Co zrobić w przypadku naruszenia szwów po operacji przegrody nosowej?
Witam, kilka dni temu miałem operację przegrody nosowej, wszystko przebiegło sprawnie i bez komplikacji. 2 dni po zabiegu miałem zdjęte dwie tamponady i pozostaje mi teraz tylko brać przypisane mi leki i czekać aż do zdjęcia szwów. Ale oczywiście z racji tego, że jestem osobą, która zawsze musi coś nagrzebać, to zacząłem sobie delikatnie dłubać w jednej dziurce, żeby trochę wyczyścić nos ze skrzepów które pozostały po operacji, następnie zacząłem to robić w drugiej dziurze od nosa i wówczas zacząłem skrobać w jednym miejscu coraz natarczywiej myśląc, że jest w nim skrzep, który nie chce się usunąć. Później jak się okazało w lustrze, prawdopodbnie w tym miejscu były szwy gdzie sobie dłubałem, mało tego ,wygiąłem trochę jedną tak, że byłem w stanie delikatnie za nią chwycić i leciutko ciągnąć, myśląc wówczas, że był to skrzep. Na szczęście nie robiłem tego długo i zaraz po tym jak sprawdziłem to w lustrze, to olśniło mnie, geniusza, że mogły być to szwy. I teraz mam pytanie, bo na obecną chwilę nie ukrywam, że oddycha mi się łatwiej przez dziurę, gdzie tych szwów nie ma niż tą gdzie są i gdzie dłubałem palcem i chciałem się spytać czy powinienem się teraz tym jakoś przejmować i czy może nawet nie powinienem pokazać to lekarzowi jeszcze przed zdjęciem szwów (które ma być 11 dni po operacji),czy może ta rana w tym miejscu sama się do tego czasu zagoi, bo i tak biorę leki i płuczę nos specjalnym zestawem 2 razy dziennie i nie wiem czy mogłem przez to dłubanie coś uszkodzić, a nie ukrywam, że czuję lekki ból w tej dziurze, szczególnie, kiedy wydmuchuję nos? I poza tym mam jeszcze pytanie, bo nie ukrywam, że głownym celem zrobienia tej operacji, oprócz oczywiście wyprostowania przegrody nosowej, było dla mnie pozbycie się natarczywego i nieustannego pojawiania się kataru i wydzieliny, którą musiałem notorycznie wypluwać,wydmuchiwać i wychrząkiwać.

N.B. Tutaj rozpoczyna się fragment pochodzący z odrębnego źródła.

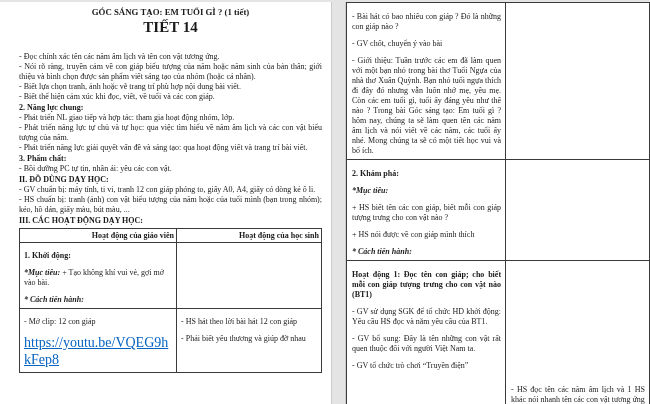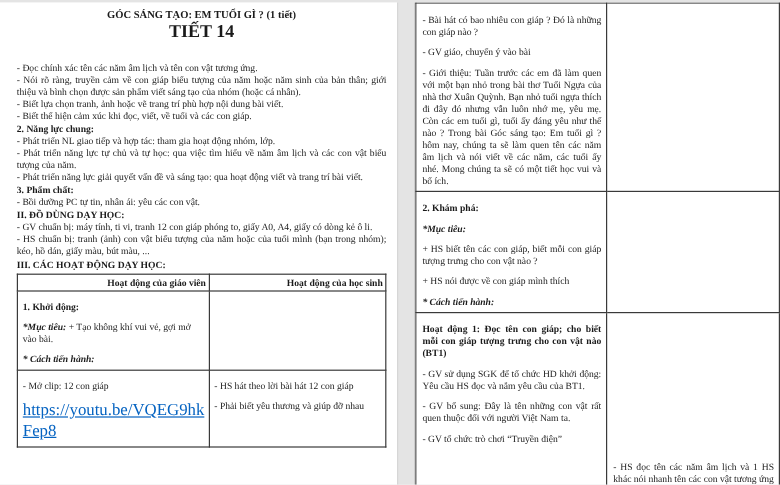"GÓC SÁNG TẠO: EM TUỔI" .page-left { padding: 5px 9px 0 14px -> 5px 9px 0 19px }
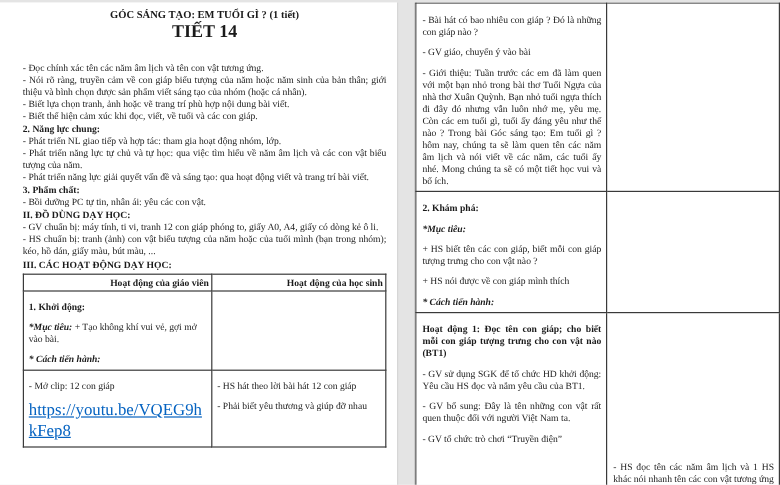"- GV giáo, chuyển ý" p.body-p { text: giáo -> chốt }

Oczywiście przez to wszystko miałem ogólne trudności z oddychaniem, tak że praktycznie zawsze przez większość czasu w domu,szkole a nawet większość życia oddychałem przez usta, cały czas miałem przy sobie chusteczki dmuchając nos i wychrząkiwując gromadzący się w gardle śluz, tak że było to niezwykle męczące no i oczywiście przede wszystkim miałem niesamowite trudności w wysławianiu się, mając zawalony nos tak, że czasami sam nie wiedziałem co mówię, rozmowa praktycznie z każdą osobą była niesamowicie trudna, czasami nawet chciało mi się aż płakać, że nie mogłem tak swobodnie jak kiedyś rozmawiać z innymi, czy to przy stole czy w każdych innych momentach, mając kompletnie zawalony nos, oddychając głownie przez usta i dodatkowo czując śluz w gardle, który bezustannie musiałem wypluwać. Ogólnie jakbym miał się uprzeć to może i oddycha mi się teraz trochę lepiej, ale kurcze cały czas jak dawniej chrząkam nosem i ciągle pojawia się katar i wydzielina w tylnej części gardła, którą muszę wychrząkiwać i wypluwać. Dlatego mam pytanie, czy w takim razie jest to normalne, że po operacji jest tak jak dawniej, bez zmian, albo czy może po prostu powinienem poczekać jeszcze np. 2 tygodnie i wtedy to wszystko raz na zawsze się skończy?